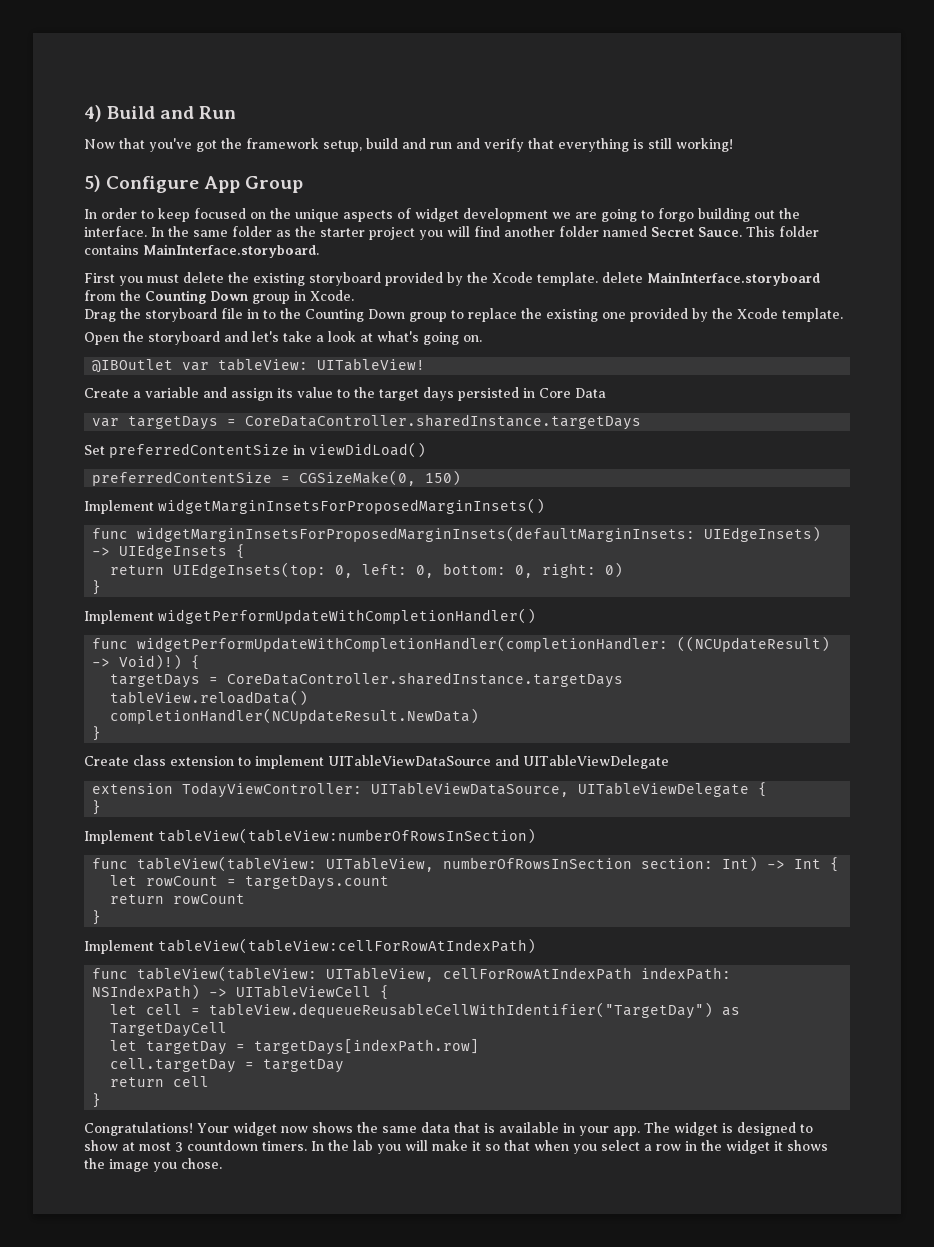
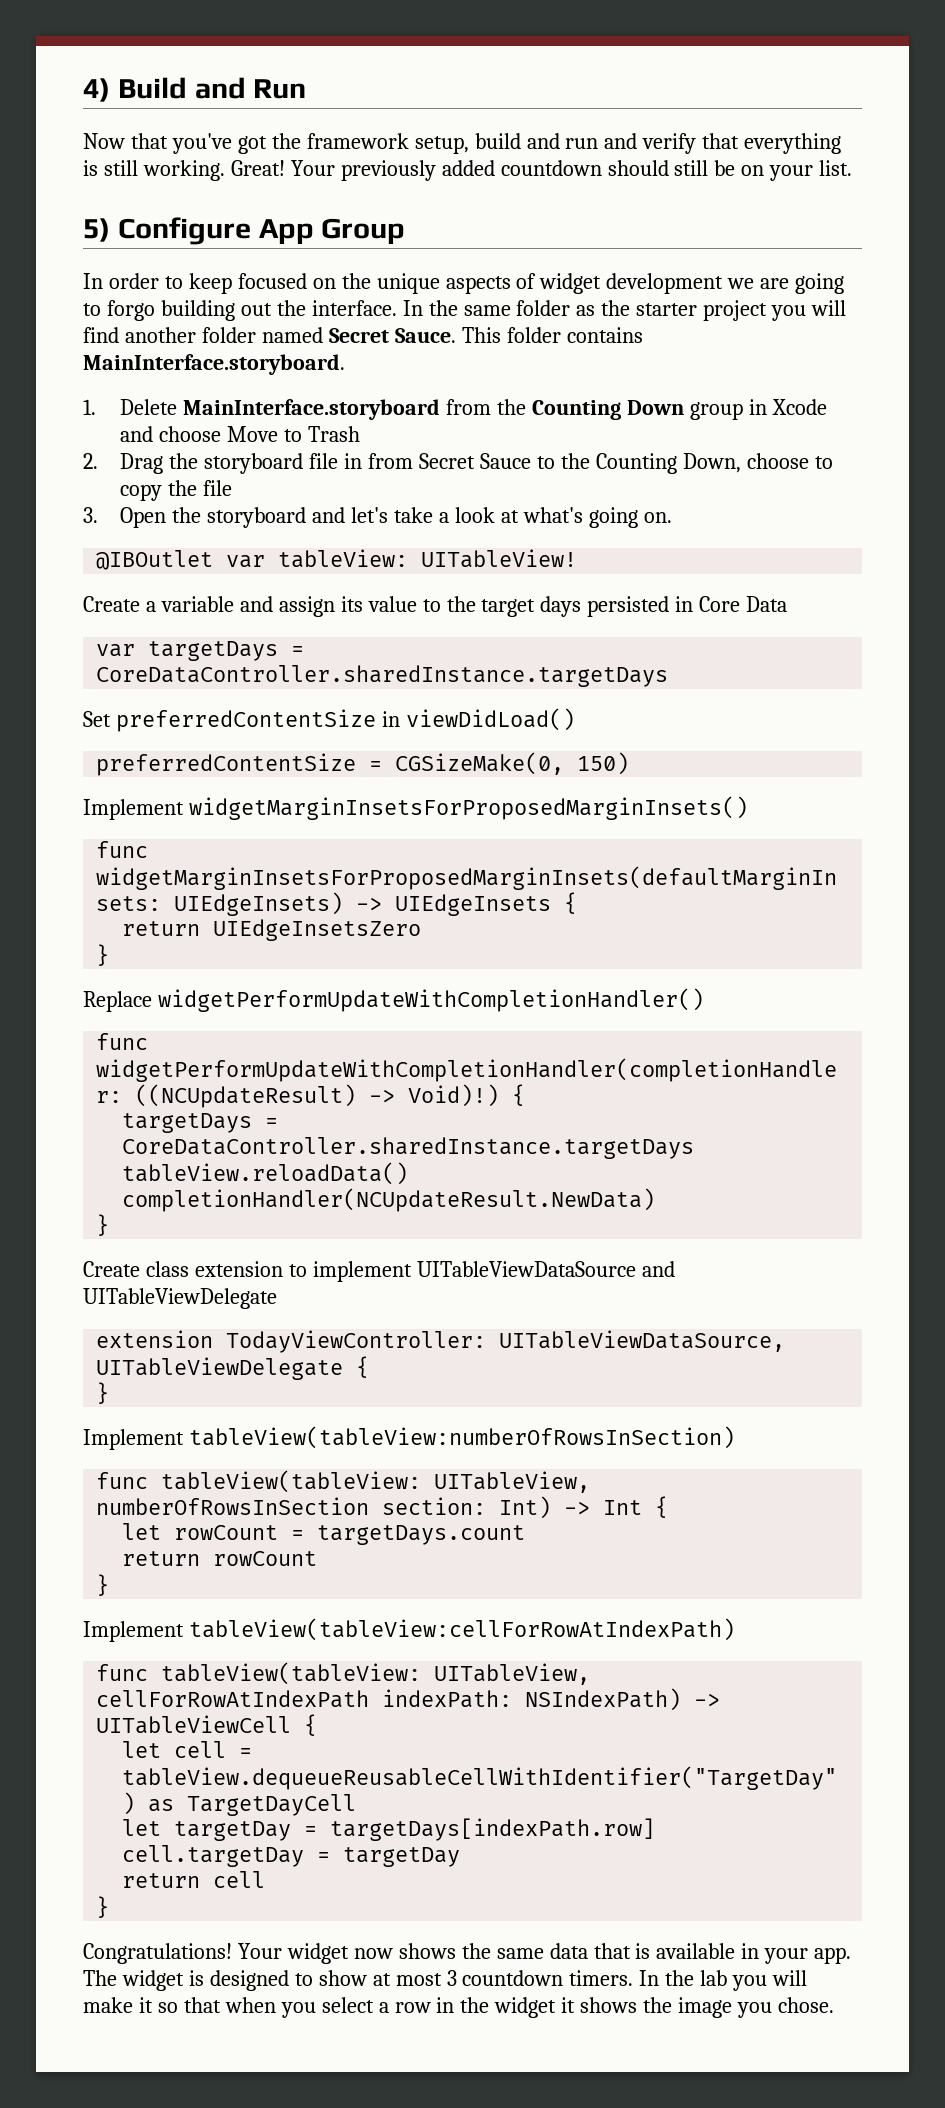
[676,138,733,152] working! -> [142,160,853,181] working. Great! Your previously added countdown should still be on your list.
[84,272,643,286] First you must delete the existing storyboard provided by the Xcode template. delete -> [83,399,178,415] 1. Delete
[310,290,354,301] Xcode. // -> [771,399,827,415] [120,426,361,442] [83,453,98,469] Xcode and choose Move to Trash // 2.
[263,308,843,322] to the Counting Down group to replace the existing one provided by the Xcode template. // -> [368,453,833,474] [120,480,233,501] [83,507,98,523] from Secret Sauce to the Counting Down, choose to copy the file // 3.
[173,562,624,578] [92,580,102,595] [84,610,154,624] UIEdgeInsets(top: 0, left: 0, bottom: 0, right: 0) // } // Implement -> [213,919,422,941] [96,944,110,966] [83,991,152,1012] UIEdgeInsetsZero // } // Replace

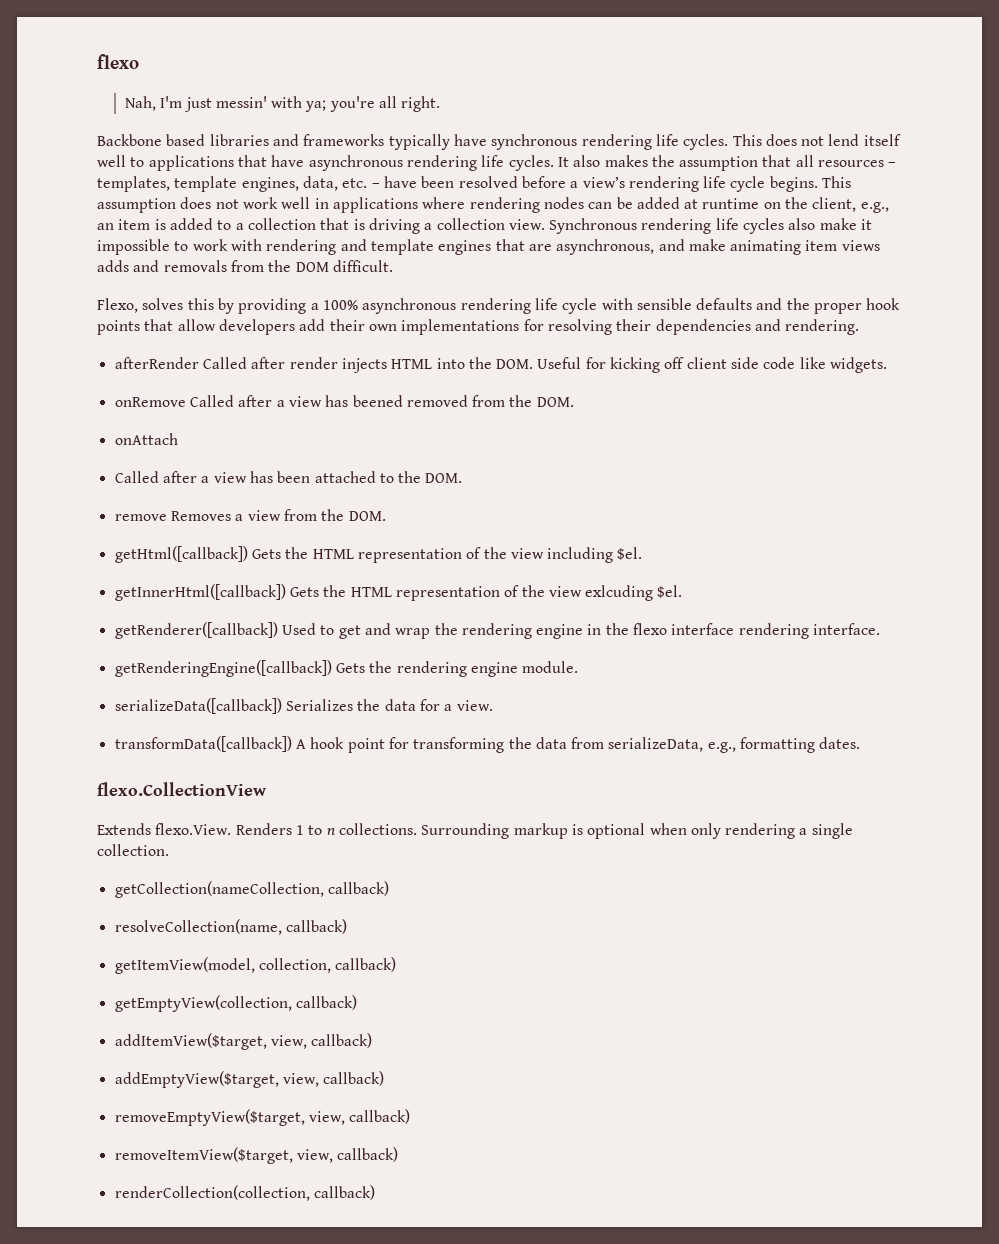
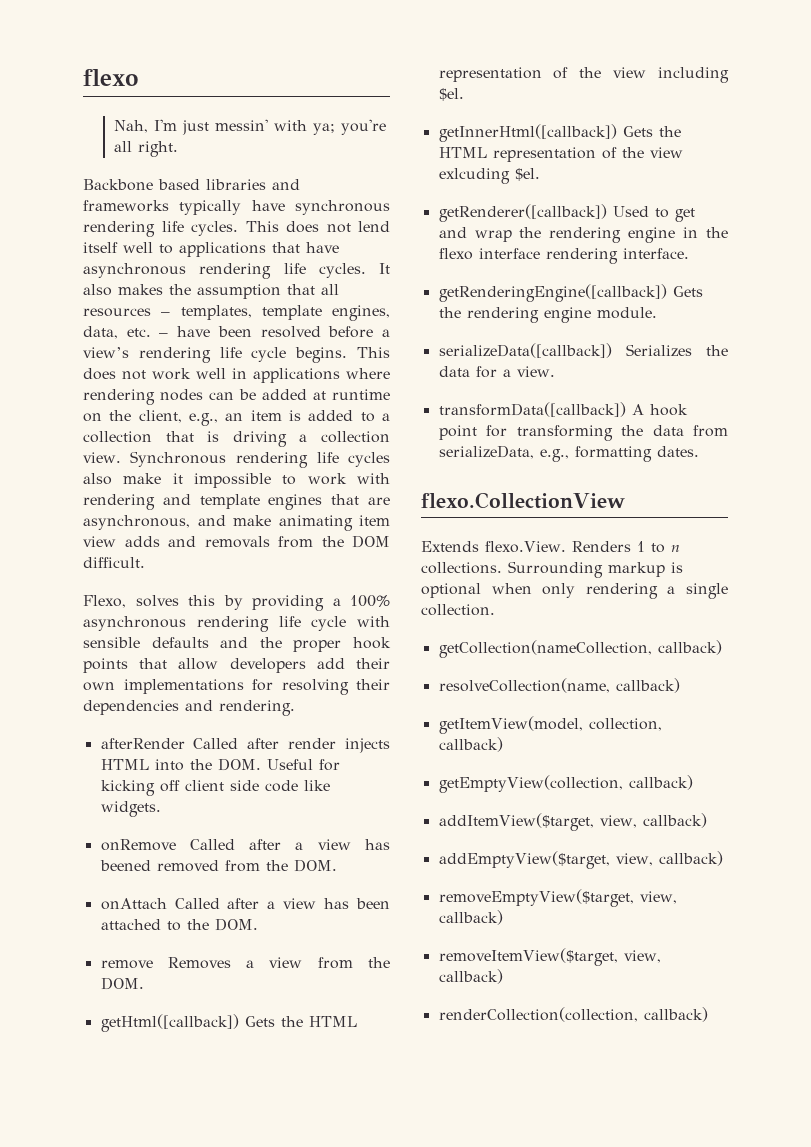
[97,198,176,213] assumption -> (391, 352) none
[841,240,880,251] views -> [83,536,116,547] view
(178, 439) // -> (167, 904) none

** Task to complete **
For the records above, give every line again exactly and skip the pictures.

** Answer box **
[676,138,733,152] working! -> [142,160,853,181] working. Great! Your previously added countdown should still be on your list.
[84,272,643,286] First you must delete the existing storyboard provided by the Xcode template. delete -> [83,399,178,415] 1. Delete
[310,290,354,301] Xcode. // -> [771,399,827,415] [120,426,361,442] [83,453,98,469] Xcode and choose Move to Trash // 2.
[263,308,843,322] to the Counting Down group to replace the existing one provided by the Xcode template. // -> [368,453,833,474] [120,480,233,501] [83,507,98,523] from Secret Sauce to the Counting Down, choose to copy the file // 3.
[173,562,624,578] [92,580,102,595] [84,610,154,624] UIEdgeInsets(top: 0, left: 0, bottom: 0, right: 0) // } // Implement -> [213,919,422,941] [96,944,110,966] [83,991,152,1012] UIEdgeInsetsZero // } // Replace

[97,198,176,213] assumption -> (391, 352) none
[841,240,880,251] views -> [83,536,116,547] view
(178, 439) // -> (167, 904) none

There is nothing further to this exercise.